### Exercise
Repeat every record below exactly, but leave out any pictures.

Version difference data
'''

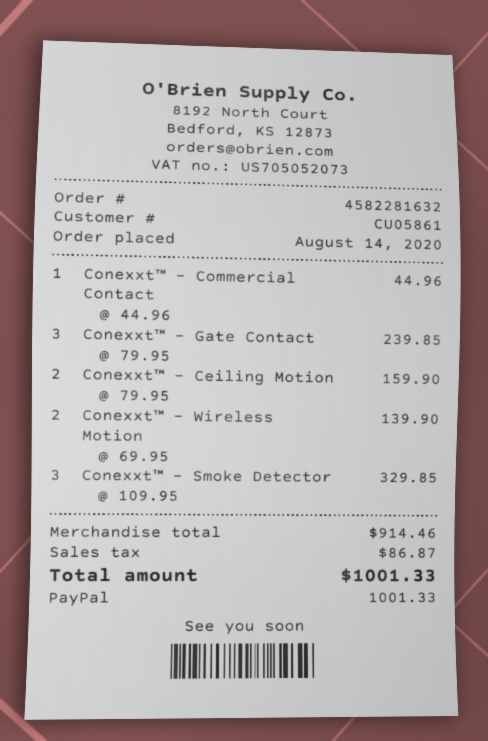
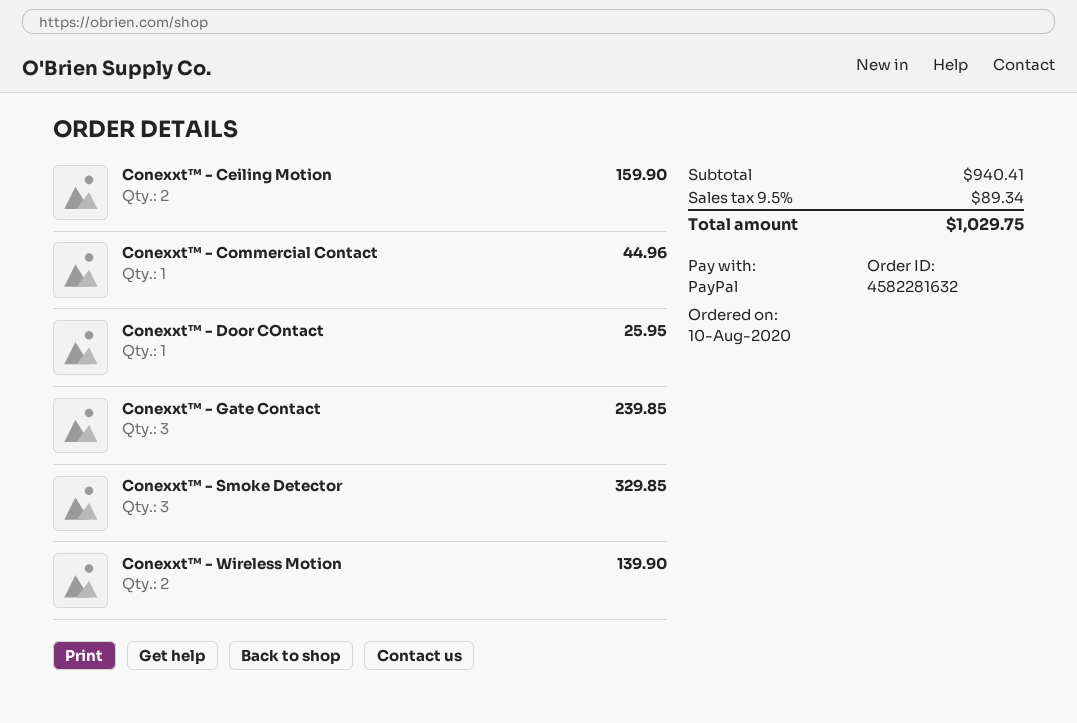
order date: 2020-08-14 -> 2020-08-10
Conexxt™ - Door COntact: none -> 1 for 25.95
subtotal: 914.46 -> 940.41
tax: 86.87 -> 89.34
total: 1001.33 -> 1029.75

'''

### Task output
order date: 2020-08-14 -> 2020-08-10
Conexxt™ - Door COntact: none -> 1 for 25.95
subtotal: 914.46 -> 940.41
tax: 86.87 -> 89.34
total: 1001.33 -> 1029.75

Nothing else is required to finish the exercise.